Screenshot and code edit data

· · · ·

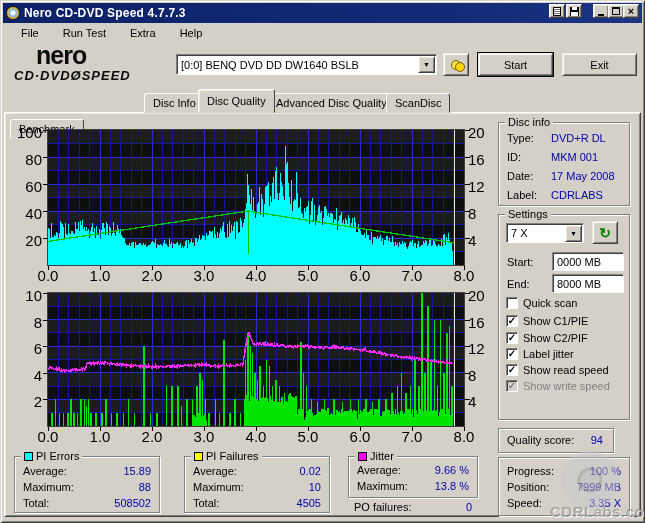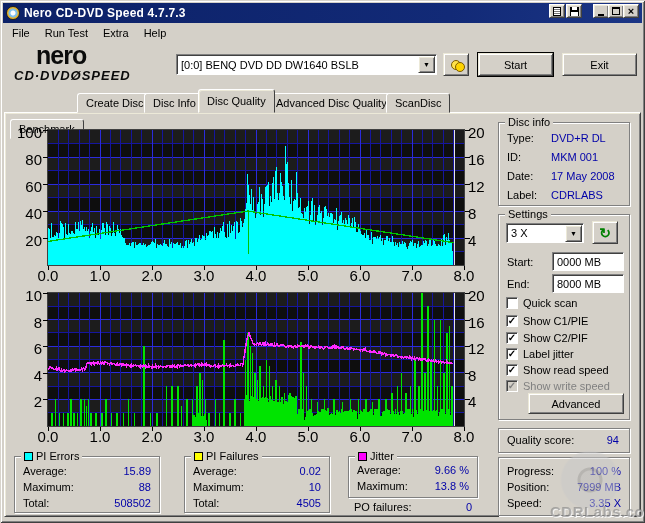"File" .menu-item { margin-left: 3px -> 12px }
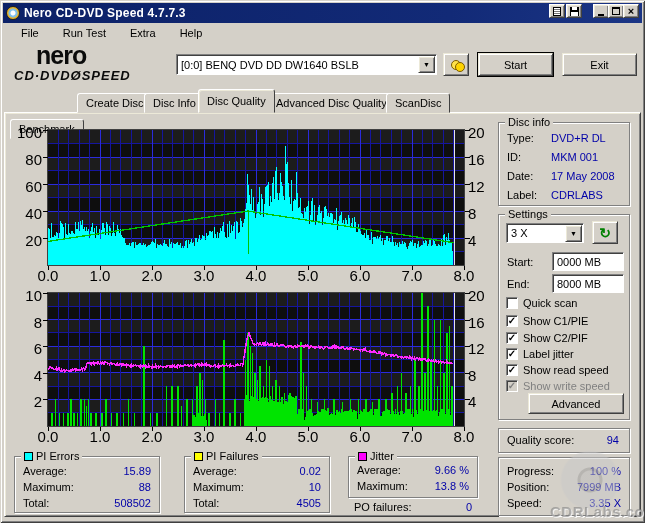"Create Disc" div.tab { html: <div>Create Disc</div> -> none }
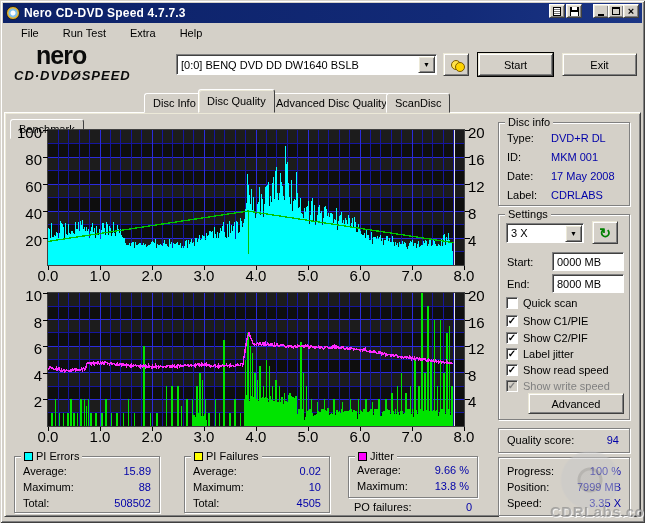"3 X" span.ctext { text: 3 -> 7 }
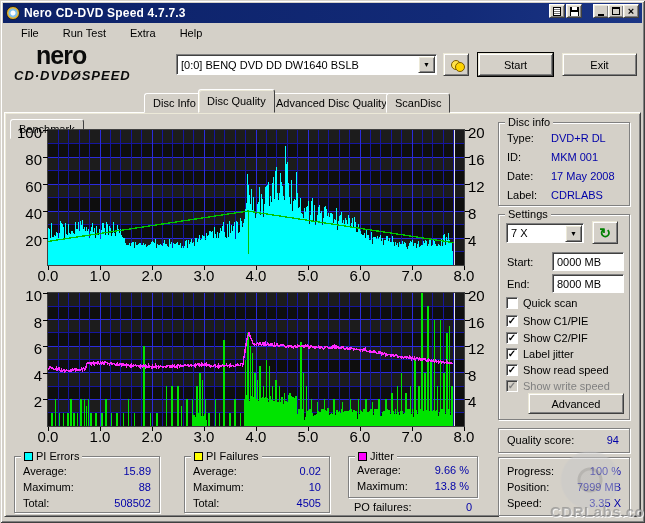"Advanced" button.abs { html: <button>Advanced</button> -> none }
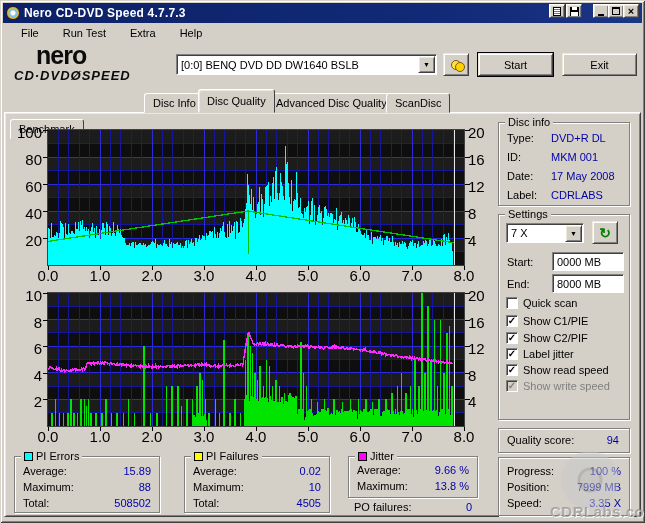"Quality score:" div.gbox { width: 132px -> 116px }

· · · ·

## What to produce
Quote every entry exactly, with the pictures omitted.

## Your solution
"File" .menu-item { margin-left: 3px -> 12px }
"Create Disc" div.tab { html: <div>Create Disc</div> -> none }
"3 X" span.ctext { text: 3 -> 7 }
"Advanced" button.abs { html: <button>Advanced</button> -> none }
"Quality score:" div.gbox { width: 132px -> 116px }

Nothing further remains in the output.